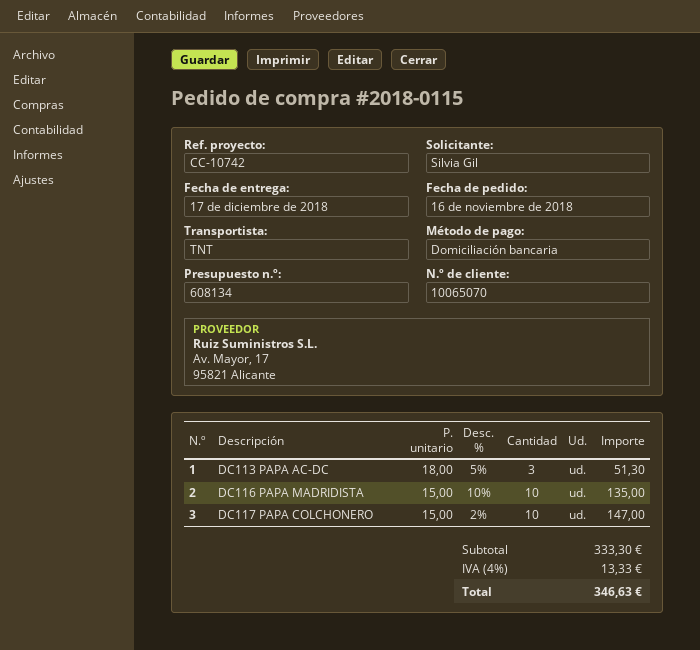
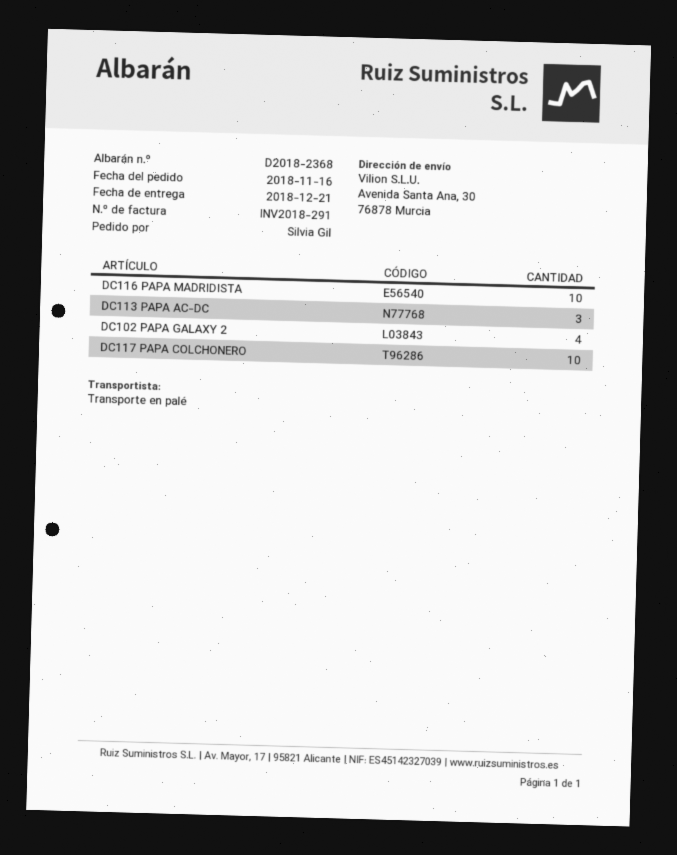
delivery date: 2018-12-17 -> 2018-12-21
shipping method: TNT -> pallet freight
DC102 PAPA GALAXY 2: none -> 4

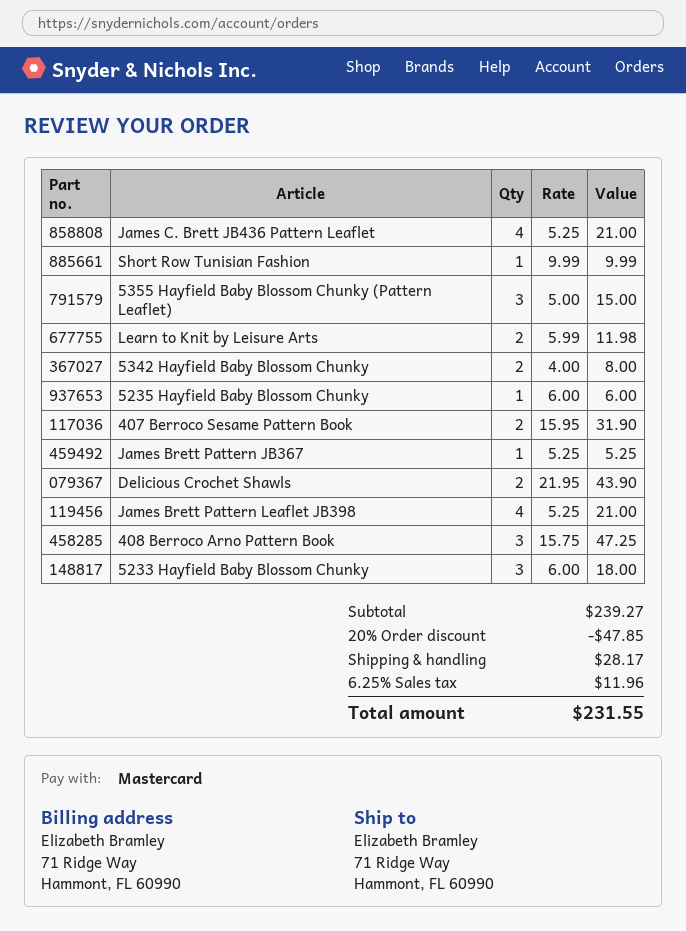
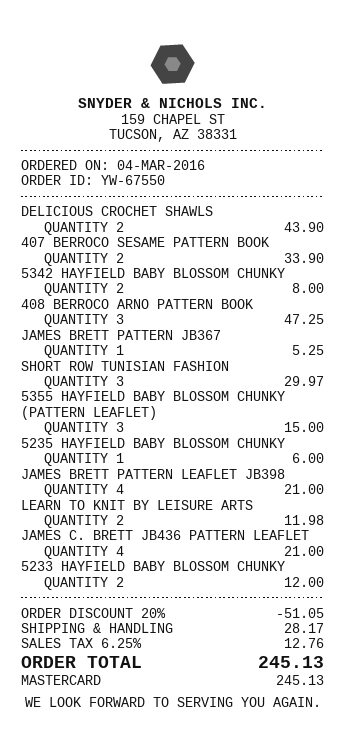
Short Row Tunisian Fashion: 1 for 9.99 -> 3 for 29.97
407 Berroco Sesame Pattern Book: 2 for 31.90 -> 2 for 33.90
5233 Hayfield Baby Blossom Chunky: 3 for 18.00 -> 2 for 12.00
discount: 20% = 47.85 -> 20% = 51.05
tax: 6.25% = 11.96 -> 6.25% = 12.76
total: 231.55 -> 245.13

----------------------------------------

### Task description
Please print the entries exactly as they stand. Images are not part of the copy.

### The completed task
delivery date: 2018-12-17 -> 2018-12-21
shipping method: TNT -> pallet freight
DC102 PAPA GALAXY 2: none -> 4

Short Row Tunisian Fashion: 1 for 9.99 -> 3 for 29.97
407 Berroco Sesame Pattern Book: 2 for 31.90 -> 2 for 33.90
5233 Hayfield Baby Blossom Chunky: 3 for 18.00 -> 2 for 12.00
discount: 20% = 47.85 -> 20% = 51.05
tax: 6.25% = 11.96 -> 6.25% = 12.76
total: 231.55 -> 245.13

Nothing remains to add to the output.